Task data START

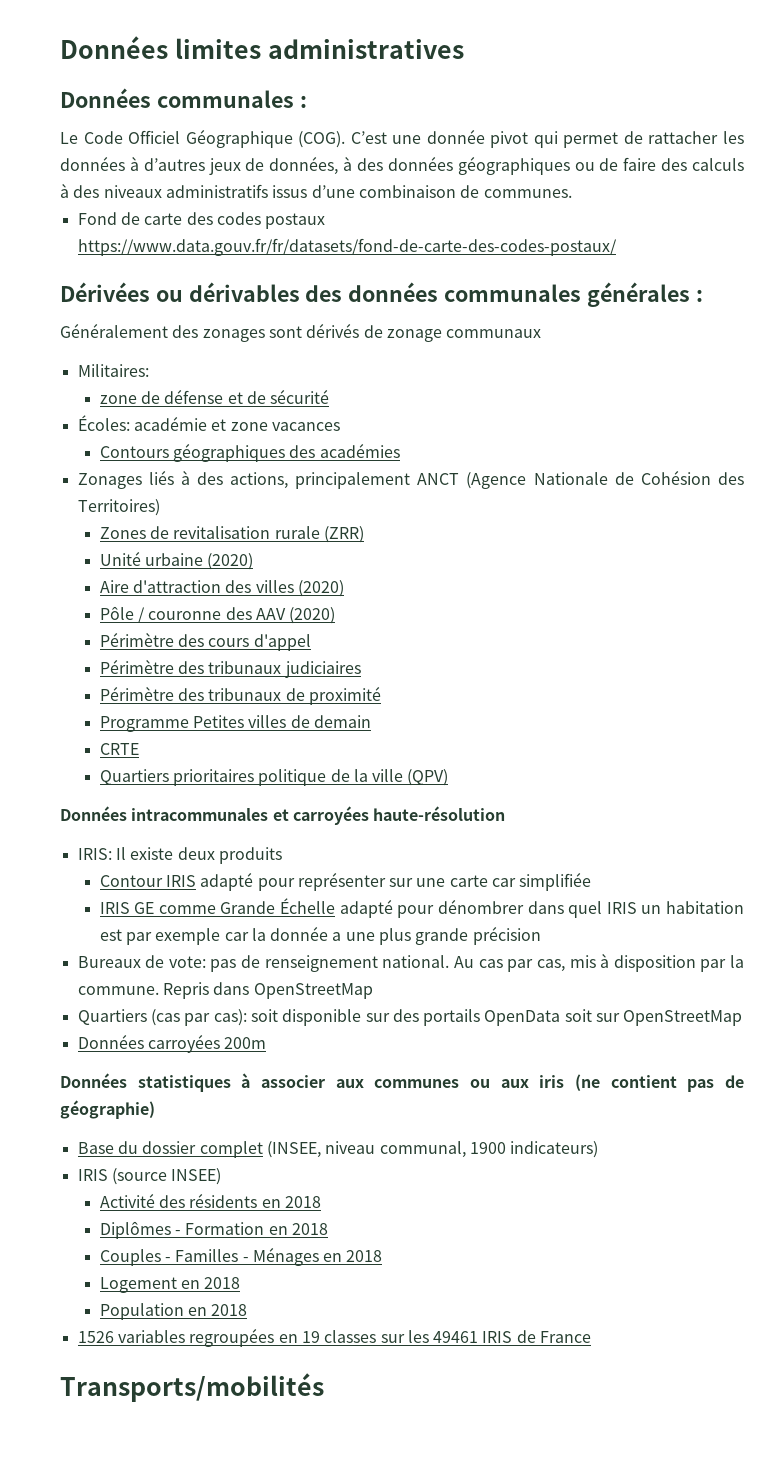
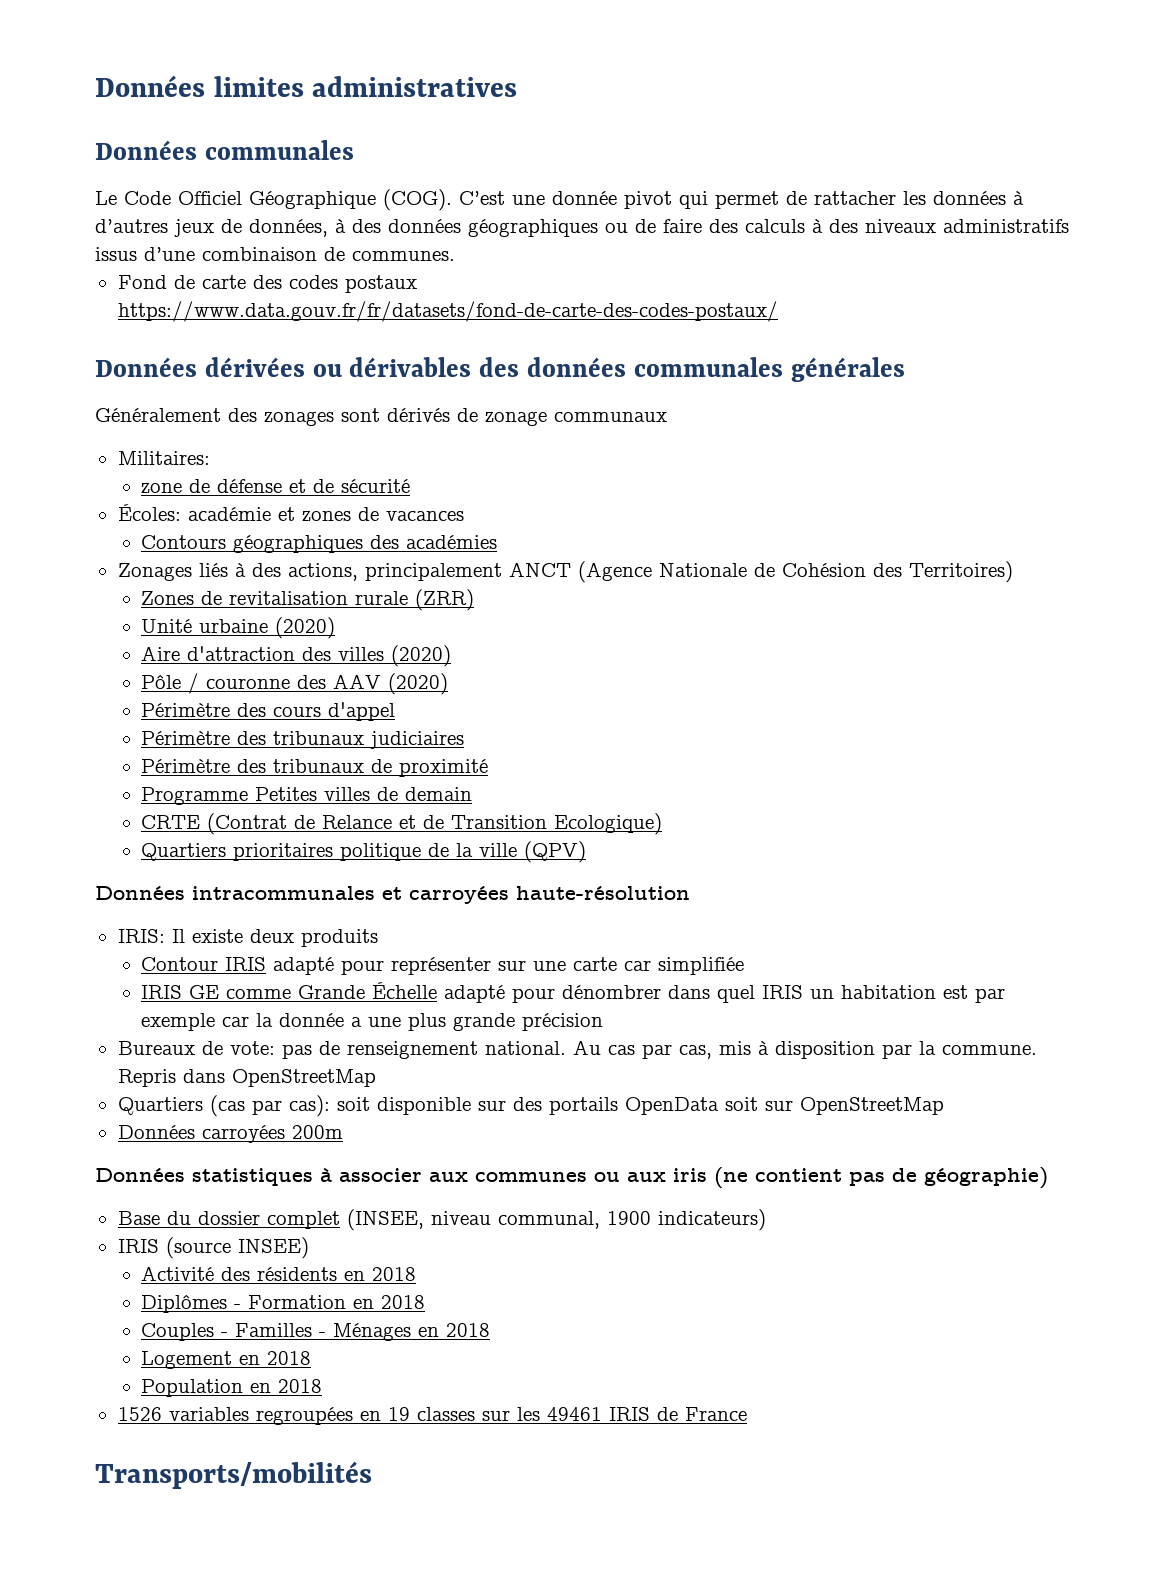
[299,95,307,108] : -> (354, 150) none
[60,282,150,302] Dérivées -> [95,357,305,377] Données dérivées
[695,289,703,302] : -> (905, 369) none
[230,422,268,431] zone -> [301,507,379,522] zones de
(139, 749) none -> [207,813,663,835] (Contrat de Relance et de Transition Ecologique)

Task data END

• _Description of the task_
From the first line to the last, set down the data exactly, without the pictures.

• _Output for this exercise_
[299,95,307,108] : -> (354, 150) none
[60,282,150,302] Dérivées -> [95,357,305,377] Données dérivées
[695,289,703,302] : -> (905, 369) none
[230,422,268,431] zone -> [301,507,379,522] zones de
(139, 749) none -> [207,813,663,835] (Contrat de Relance et de Transition Ecologique)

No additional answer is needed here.